-------- INFORMATION PROVIDED

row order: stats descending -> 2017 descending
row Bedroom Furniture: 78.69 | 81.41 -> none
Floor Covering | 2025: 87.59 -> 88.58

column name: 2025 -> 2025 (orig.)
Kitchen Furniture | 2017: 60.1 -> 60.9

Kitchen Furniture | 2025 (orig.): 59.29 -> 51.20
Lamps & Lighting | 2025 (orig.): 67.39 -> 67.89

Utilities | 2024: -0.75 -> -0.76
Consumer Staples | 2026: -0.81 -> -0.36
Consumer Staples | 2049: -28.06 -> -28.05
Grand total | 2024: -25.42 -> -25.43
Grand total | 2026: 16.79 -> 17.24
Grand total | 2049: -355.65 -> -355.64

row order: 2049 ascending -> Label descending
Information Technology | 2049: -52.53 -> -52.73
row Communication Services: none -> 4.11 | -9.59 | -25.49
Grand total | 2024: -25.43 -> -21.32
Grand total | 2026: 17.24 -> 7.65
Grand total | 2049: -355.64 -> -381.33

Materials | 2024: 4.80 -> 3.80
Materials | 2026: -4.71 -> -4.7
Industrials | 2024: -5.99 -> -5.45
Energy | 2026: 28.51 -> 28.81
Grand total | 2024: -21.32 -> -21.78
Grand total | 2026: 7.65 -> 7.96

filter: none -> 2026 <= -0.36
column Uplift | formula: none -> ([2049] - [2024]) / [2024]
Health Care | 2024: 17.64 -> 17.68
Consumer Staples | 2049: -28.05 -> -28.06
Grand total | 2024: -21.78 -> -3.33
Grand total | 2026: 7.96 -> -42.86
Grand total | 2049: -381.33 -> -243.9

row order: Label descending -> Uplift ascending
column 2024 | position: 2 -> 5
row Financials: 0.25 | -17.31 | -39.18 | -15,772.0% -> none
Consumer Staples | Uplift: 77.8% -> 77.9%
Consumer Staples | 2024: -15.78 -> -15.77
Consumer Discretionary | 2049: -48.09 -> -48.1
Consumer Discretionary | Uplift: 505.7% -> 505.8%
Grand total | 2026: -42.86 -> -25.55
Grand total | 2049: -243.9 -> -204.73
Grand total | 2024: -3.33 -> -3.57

----------------

§ **ASSIGNMENT**
Please write out, exactly as they appear above, only the lines in the stretch from the line with "Grand total | 2024: -21.78 -> -3.33" through the line with "Consumer Staples | Uplift: 77.8% -> 77.9%".

§ **SOLUTION TO THIS EXERCISE**
Grand total | 2024: -21.78 -> -3.33
Grand total | 2026: 7.96 -> -42.86
Grand total | 2049: -381.33 -> -243.9

row order: Label descending -> Uplift ascending
column 2024 | position: 2 -> 5
row Financials: 0.25 | -17.31 | -39.18 | -15,772.0% -> none
Consumer Staples | Uplift: 77.8% -> 77.9%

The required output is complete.